# Exercise directions
Which lines in the data below contain the word "Docker"? Pull each of them out.

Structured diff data
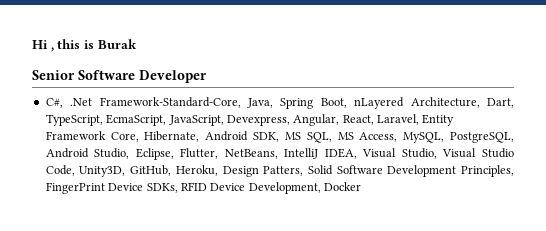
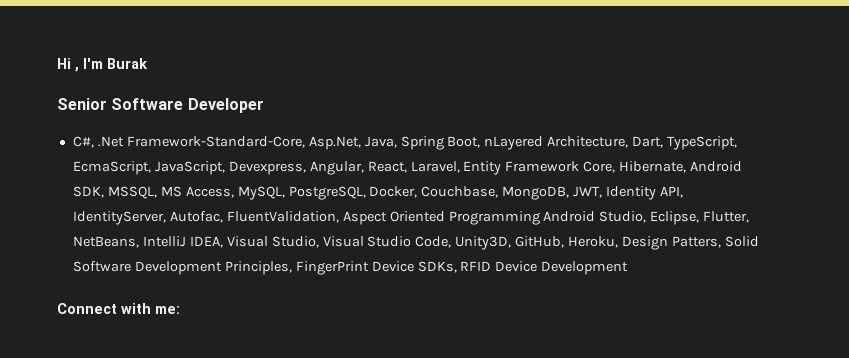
[57,39,94,49] this is -> [83,58,103,69] I'm
(241, 102) none -> [308,136,361,150] Asp.Net,
[284,132,332,143] MS SQL, -> [107,186,157,199] MSSQL,
(514, 137) none -> [369,186,684,200] [72,211,540,225] Docker, Couchbase, MongoDB, JWT, Identity API, IdentityServer, Autofac, FluentValidation, Aspect Oriented Programming
[248,182,361,194] Development, Docker -> [541,261,629,275] [57,303,180,314] Development // Connect with me:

# Exercise response
(514, 137) none -> [369,186,684,200] [72,211,540,225] Docker, Couchbase, MongoDB, JWT, Identity API, IdentityServer, Autofac, FluentValidation, Aspect Oriented Programming
[248,182,361,194] Development, Docker -> [541,261,629,275] [57,303,180,314] Development // Connect with me:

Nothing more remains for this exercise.